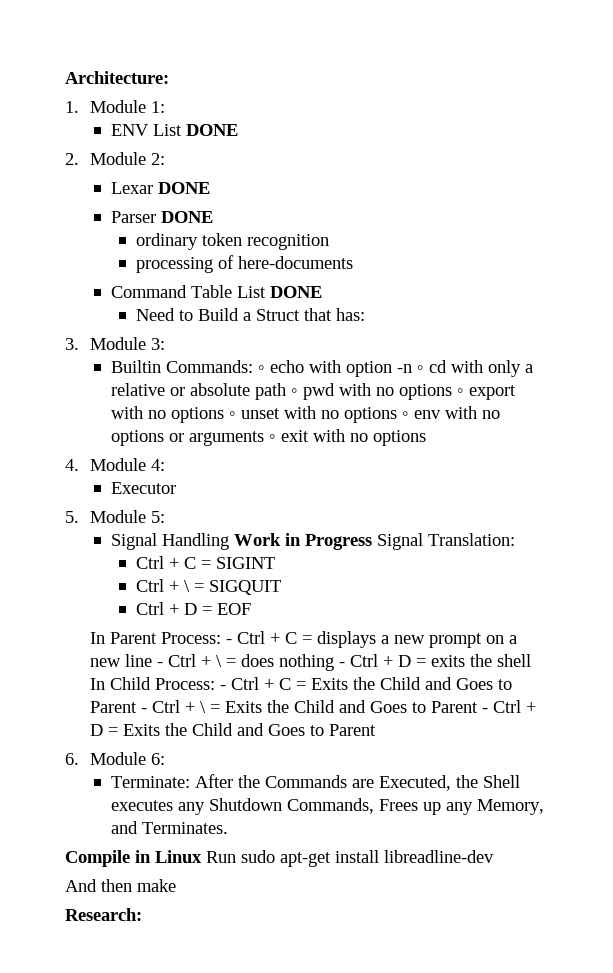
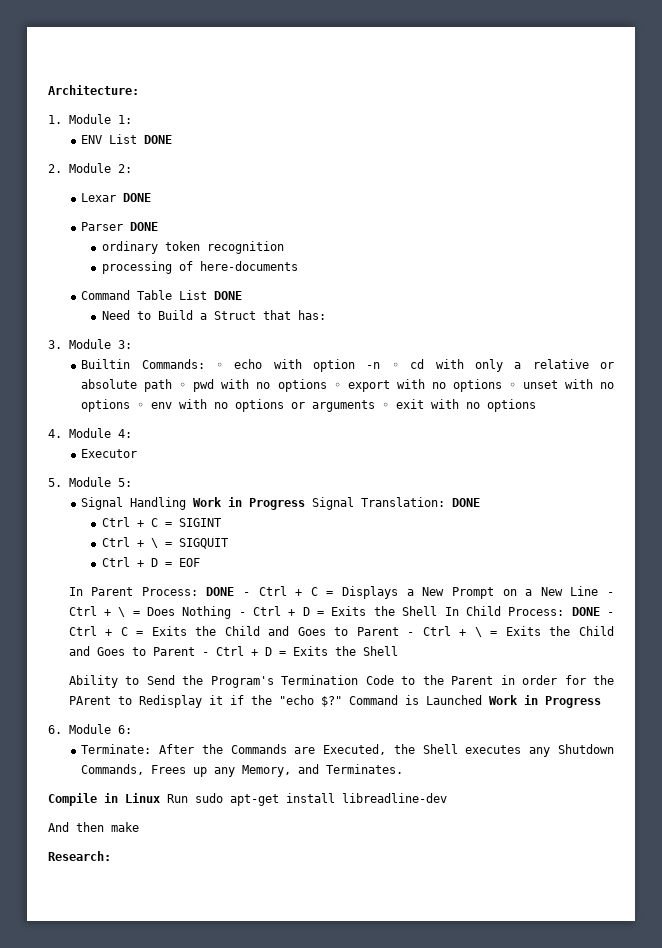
- Signal Handling Work in Progress Signal Translation:
+ Signal Handling Work in Progress Signal Translation: DONE
- In Parent Process: - Ctrl + C = displays a new prompt on a new line - Ctrl + \ = does nothing - Ctrl + D = exits the shell In Child Process: - Ctrl + C = Exits the Child and Goes to Parent - Ctrl + \ = Exits the Child and Goes to Parent - Ctrl + D = Exits the Child and Goes to Parent
+ In Parent Process: DONE - Ctrl + C = Displays a New Prompt on a New Line - Ctrl + \ = Does Nothing - Ctrl + D = Exits the Shell In Child Process: DONE - Ctrl + C = Exits the Child and Goes to Parent - Ctrl + \ = Exits the Child and Goes to Parent - Ctrl + D = Exits the Shell
+ Ability to Send the Program's Termination Code to the Parent in order for the PArent to Redisplay it if the "echo $?" Command is Launched Work in Progress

════════════════════

* [Problem requirements]:
Tell me how many lines of the records include the word "Handling", and say nothing else.

* [Response to this exercise]:
2